Quote:5. we are now less ignorant as a whole (meaning we don't have to depend on religious bullshit explanations for the world around us anymore we have science, at least some of us do).
I knew you had an agenda, but I don’t care to get involved in religious debate with you. It’s just not relevant. Just realise you can’t pigeonhole an entire way of life, THE way of life in which we all have to thank for being here, and hold any grievance to those who respect and acknowledge that it just may be a way of life that works a little better than we would like to admit, simply because the people who practice that way of life's worship of the sun some how insults and demeans your belief system. Ignorance is the word you use to describe those who depend on religious bullshit? Well here’s the hard scientific data disproving your misconceptions on foraging societies.
Quote:However my point is that NOW right now not 200 years ago we do have it better for reasons 1-5.
"Jared Diamond suggests that the status of women declined with the adoption of agriculture because women in farming societies typically have more pregnancies and are expected to do more demanding work than women in hunter-gatherer societies."
"The ethnographer Richard Lee discovered that adult San spent only about 2½ days of 6 hours each week hunting and gathering. Young people did not fully join the work force until around 20 years old. The 60% of the society that were healthy adults, provided the food for everyone by working only 15 hours a week. Foragers have rightly been referred to by Richard Lee as the most leisured people. In the United States today, less than 1% of the population produces all of the food for the entire society. Given this remarkable efficiency, it is worth asking why the rest of us work 40-50 hours a week, often with considerable psychological stress."
"advocates of the paleodiet state that while Paleolithic hunter-gatherers did have a short average life expectancy, modern human populations with lifestyles resembling that of our preagricultural ancestors have little or no diseases of affluence, despite sufficient numbers of elderly."
"Ethnographic research carried out over the last half century has largely demolished this myth that foragers in the past had to struggle for existence. In fact, they usually had a food supply that was adequate and reliable. Most of them only had to expend minimal labor to provide for their basic needs. What is particularly surprising to people in industrialized nations is that foragers often lived well into old age with few signs of anxiety and insecurity."

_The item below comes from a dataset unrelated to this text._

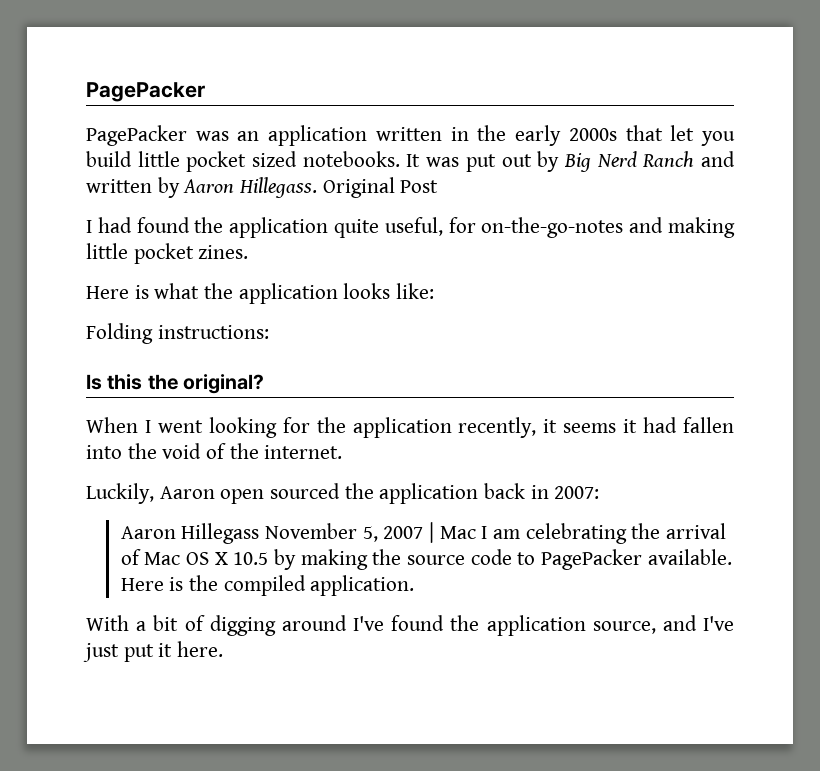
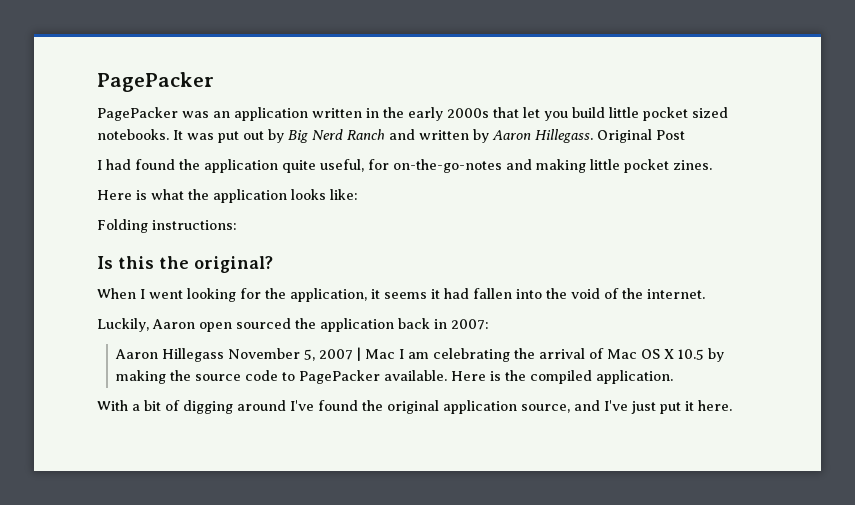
- When I went looking for the application recently, it seems it had fallen into the void of the internet.
+ When I went looking for the application, it seems it had fallen into the void of the internet.
- With a bit of digging around I've found the application source, and I've just put it here.
+ With a bit of digging around I've found the original application source, and I've just put it here.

Well, I never argued that we have it worse, or that they have it better. You do that all by yourself. Is it perfect? Of course not. Small-scale opposing tribal conflict, harsh weather conditions, carnivorous cats, cannibalism, all of that. However, given the information taught today, I am trying to correct the misconceptions spread by westernized ethnocentric ignorance, which is the official term used in Anthropology. (with a little added pepper.) So what do they have to live for? Well, foraging societies can celebrate less deaths from famine and disease, less stress related work, more leisure time, a closer connection to the earth and its people, and no damn stock market crash! As I said before, "Sophisticated societies" thanks to agriculture and technology were/are the number one reason for the demise of the foraging way of life, through encroachment, integration, war and genocide. It's all in the TED lecture.
Sure, we have it better in some areas. We have technology. We have our own medicine, our own poetry, television, flamboyant promiscuity, cars, skyscrapers, banks, armies, airplanes, spaceships, conquest. You and I may find a personal sense of self satisfaction by owning a shiny new car, why would a "cave man" even want one?